> _WHAT NEEDS TO BE DONE_
Copy, word for word, the lines of the entries below between the one with "Preview Responsive Mockup" and the one with "themselves at crossroads.", inclusive, and leave out everything else.

> _SOURCE DATA_

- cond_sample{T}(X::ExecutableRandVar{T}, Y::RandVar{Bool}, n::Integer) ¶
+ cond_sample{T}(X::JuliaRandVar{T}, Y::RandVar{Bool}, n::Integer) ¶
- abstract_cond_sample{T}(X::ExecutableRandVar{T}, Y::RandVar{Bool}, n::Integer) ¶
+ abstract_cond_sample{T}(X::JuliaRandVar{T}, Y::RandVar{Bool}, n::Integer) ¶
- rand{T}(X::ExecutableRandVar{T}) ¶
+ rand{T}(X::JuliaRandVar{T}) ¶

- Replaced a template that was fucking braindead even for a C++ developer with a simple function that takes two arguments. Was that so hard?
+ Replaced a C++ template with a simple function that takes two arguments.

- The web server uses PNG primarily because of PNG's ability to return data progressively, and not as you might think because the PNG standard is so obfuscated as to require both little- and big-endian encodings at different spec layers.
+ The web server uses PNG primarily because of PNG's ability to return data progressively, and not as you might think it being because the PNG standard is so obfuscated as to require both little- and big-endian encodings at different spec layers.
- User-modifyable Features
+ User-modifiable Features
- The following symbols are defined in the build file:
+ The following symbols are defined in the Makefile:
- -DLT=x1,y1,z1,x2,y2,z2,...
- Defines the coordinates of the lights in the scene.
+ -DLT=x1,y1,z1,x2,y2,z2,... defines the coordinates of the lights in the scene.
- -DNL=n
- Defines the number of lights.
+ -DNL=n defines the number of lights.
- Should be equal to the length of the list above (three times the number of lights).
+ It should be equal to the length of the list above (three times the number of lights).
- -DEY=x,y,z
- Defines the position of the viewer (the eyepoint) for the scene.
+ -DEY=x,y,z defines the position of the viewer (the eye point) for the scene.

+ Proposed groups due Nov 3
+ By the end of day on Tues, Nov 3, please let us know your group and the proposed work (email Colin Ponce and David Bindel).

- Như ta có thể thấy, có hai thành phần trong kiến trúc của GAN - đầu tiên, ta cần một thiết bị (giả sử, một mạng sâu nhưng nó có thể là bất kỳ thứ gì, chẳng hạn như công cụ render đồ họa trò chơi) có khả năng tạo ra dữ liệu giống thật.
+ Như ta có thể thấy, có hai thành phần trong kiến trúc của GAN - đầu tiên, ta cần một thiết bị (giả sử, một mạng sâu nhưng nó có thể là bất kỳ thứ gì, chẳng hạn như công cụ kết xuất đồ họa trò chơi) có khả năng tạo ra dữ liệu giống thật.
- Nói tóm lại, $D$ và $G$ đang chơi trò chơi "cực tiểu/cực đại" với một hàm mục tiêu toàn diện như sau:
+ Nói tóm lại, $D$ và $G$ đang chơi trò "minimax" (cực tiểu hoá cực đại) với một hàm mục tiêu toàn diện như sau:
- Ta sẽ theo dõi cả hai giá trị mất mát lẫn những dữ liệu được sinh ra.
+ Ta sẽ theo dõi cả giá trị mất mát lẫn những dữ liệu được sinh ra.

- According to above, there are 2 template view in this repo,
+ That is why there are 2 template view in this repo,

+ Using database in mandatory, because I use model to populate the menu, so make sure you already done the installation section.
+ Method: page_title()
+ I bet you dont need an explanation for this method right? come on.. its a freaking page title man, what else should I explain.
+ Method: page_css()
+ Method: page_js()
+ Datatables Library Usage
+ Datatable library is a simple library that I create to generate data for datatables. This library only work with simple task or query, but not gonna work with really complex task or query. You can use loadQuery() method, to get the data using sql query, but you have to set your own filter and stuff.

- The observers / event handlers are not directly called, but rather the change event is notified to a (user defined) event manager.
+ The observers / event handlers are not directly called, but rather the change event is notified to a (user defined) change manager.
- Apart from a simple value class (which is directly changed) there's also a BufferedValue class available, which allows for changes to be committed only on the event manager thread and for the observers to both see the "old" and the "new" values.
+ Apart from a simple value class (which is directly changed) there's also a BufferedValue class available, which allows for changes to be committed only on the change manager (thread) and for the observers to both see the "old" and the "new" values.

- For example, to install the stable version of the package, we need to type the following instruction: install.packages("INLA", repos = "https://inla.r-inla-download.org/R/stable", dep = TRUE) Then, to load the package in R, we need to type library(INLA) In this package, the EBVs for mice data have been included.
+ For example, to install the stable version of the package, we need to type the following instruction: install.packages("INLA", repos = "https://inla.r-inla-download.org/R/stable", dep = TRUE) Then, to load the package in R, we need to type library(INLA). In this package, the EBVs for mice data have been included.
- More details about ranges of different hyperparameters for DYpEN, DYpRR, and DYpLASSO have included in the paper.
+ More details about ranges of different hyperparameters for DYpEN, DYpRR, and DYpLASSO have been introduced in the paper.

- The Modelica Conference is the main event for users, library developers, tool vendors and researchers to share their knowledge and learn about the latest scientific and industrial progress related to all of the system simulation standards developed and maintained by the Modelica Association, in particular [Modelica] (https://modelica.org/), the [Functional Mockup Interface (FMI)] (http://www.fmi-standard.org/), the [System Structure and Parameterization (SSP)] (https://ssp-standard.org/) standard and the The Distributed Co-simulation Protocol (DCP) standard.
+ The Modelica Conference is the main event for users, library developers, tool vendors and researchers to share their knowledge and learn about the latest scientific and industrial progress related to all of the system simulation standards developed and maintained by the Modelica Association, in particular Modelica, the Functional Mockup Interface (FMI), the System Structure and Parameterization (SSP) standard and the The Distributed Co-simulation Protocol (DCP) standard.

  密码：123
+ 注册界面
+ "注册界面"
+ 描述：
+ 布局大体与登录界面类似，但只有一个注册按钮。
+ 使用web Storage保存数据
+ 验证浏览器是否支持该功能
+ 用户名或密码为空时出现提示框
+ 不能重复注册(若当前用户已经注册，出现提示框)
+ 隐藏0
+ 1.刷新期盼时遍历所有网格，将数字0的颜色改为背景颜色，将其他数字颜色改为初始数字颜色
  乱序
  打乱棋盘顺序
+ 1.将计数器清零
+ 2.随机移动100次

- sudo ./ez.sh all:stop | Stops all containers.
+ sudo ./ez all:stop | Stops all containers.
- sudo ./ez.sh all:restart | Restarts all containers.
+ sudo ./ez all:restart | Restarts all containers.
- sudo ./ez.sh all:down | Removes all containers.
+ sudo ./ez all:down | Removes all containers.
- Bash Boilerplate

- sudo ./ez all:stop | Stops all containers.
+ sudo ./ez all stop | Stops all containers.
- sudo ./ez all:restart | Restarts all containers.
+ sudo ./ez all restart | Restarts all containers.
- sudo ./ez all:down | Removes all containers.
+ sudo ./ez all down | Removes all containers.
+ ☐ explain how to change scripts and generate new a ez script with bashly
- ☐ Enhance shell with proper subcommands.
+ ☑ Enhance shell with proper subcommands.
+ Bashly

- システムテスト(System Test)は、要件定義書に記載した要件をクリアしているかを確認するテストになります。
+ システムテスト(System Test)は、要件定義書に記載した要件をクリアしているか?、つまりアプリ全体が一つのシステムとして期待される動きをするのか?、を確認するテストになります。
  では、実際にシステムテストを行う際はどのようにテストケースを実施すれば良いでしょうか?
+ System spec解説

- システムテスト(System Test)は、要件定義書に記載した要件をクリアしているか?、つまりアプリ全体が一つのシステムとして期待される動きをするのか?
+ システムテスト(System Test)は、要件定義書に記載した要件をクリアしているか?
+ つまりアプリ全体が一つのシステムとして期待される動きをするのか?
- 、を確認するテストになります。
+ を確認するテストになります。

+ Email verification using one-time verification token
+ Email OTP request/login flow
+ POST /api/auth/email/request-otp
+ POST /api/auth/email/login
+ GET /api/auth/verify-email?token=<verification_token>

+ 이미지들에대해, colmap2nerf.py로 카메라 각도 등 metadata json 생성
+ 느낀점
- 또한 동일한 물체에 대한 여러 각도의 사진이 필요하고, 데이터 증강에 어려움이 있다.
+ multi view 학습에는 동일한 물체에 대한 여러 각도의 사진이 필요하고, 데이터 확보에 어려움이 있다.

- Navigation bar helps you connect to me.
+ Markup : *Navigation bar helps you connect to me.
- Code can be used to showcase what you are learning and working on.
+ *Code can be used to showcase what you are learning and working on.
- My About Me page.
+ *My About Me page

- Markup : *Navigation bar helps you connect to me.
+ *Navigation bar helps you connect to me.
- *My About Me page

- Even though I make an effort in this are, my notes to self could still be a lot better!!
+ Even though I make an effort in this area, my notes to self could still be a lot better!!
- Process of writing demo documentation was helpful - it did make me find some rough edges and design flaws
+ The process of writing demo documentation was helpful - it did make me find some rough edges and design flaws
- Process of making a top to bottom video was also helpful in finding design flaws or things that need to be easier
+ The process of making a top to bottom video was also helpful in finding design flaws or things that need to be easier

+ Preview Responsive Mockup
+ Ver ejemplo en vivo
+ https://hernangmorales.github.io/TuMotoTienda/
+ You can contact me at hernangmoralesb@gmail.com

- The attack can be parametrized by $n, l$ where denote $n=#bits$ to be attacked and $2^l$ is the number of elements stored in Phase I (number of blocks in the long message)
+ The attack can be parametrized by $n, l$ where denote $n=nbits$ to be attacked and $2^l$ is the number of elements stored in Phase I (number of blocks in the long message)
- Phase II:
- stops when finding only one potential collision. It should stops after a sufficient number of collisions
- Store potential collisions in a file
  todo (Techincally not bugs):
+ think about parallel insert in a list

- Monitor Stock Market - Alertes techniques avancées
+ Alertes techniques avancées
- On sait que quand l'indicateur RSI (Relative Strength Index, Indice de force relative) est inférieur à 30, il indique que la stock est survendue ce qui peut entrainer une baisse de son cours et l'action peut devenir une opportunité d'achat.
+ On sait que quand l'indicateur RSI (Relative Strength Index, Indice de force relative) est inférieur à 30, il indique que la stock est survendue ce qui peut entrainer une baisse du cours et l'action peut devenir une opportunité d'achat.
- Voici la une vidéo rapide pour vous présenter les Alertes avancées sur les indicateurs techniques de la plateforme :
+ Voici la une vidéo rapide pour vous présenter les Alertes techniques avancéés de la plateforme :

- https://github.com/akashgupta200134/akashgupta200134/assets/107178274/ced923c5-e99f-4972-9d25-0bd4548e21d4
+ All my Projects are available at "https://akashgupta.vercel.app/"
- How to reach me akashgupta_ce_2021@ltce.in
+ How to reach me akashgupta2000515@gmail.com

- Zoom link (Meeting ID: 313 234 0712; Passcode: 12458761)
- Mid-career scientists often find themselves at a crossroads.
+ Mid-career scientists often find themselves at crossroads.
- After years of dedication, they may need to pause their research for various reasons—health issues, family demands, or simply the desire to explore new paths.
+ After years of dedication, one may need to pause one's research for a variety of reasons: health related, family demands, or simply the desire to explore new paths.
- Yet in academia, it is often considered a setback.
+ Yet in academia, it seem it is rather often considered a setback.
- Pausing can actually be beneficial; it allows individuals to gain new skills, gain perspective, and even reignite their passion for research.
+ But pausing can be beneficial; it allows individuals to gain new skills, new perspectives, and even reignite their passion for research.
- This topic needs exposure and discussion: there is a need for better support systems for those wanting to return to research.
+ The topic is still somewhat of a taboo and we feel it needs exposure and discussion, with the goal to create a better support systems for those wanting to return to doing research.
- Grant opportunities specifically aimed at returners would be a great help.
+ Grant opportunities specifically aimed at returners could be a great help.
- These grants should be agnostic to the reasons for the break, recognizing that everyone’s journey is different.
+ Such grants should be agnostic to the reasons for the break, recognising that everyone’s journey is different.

> _EXPECTED ANSWER_
+ Preview Responsive Mockup
+ Ver ejemplo en vivo
+ https://hernangmorales.github.io/TuMotoTienda/
+ You can contact me at hernangmoralesb@gmail.com

- The attack can be parametrized by $n, l$ where denote $n=#bits$ to be attacked and $2^l$ is the number of elements stored in Phase I (number of blocks in the long message)
+ The attack can be parametrized by $n, l$ where denote $n=nbits$ to be attacked and $2^l$ is the number of elements stored in Phase I (number of blocks in the long message)
- Phase II:
- stops when finding only one potential collision. It should stops after a sufficient number of collisions
- Store potential collisions in a file
  todo (Techincally not bugs):
+ think about parallel insert in a list

- Monitor Stock Market - Alertes techniques avancées
+ Alertes techniques avancées
- On sait que quand l'indicateur RSI (Relative Strength Index, Indice de force relative) est inférieur à 30, il indique que la stock est survendue ce qui peut entrainer une baisse de son cours et l'action peut devenir une opportunité d'achat.
+ On sait que quand l'indicateur RSI (Relative Strength Index, Indice de force relative) est inférieur à 30, il indique que la stock est survendue ce qui peut entrainer une baisse du cours et l'action peut devenir une opportunité d'achat.
- Voici la une vidéo rapide pour vous présenter les Alertes avancées sur les indicateurs techniques de la plateforme :
+ Voici la une vidéo rapide pour vous présenter les Alertes techniques avancéés de la plateforme :

- https://github.com/akashgupta200134/akashgupta200134/assets/107178274/ced923c5-e99f-4972-9d25-0bd4548e21d4
+ All my Projects are available at "https://akashgupta.vercel.app/"
- How to reach me akashgupta_ce_2021@ltce.in
+ How to reach me akashgupta2000515@gmail.com

- Zoom link (Meeting ID: 313 234 0712; Passcode: 12458761)
- Mid-career scientists often find themselves at a crossroads.
+ Mid-career scientists often find themselves at crossroads.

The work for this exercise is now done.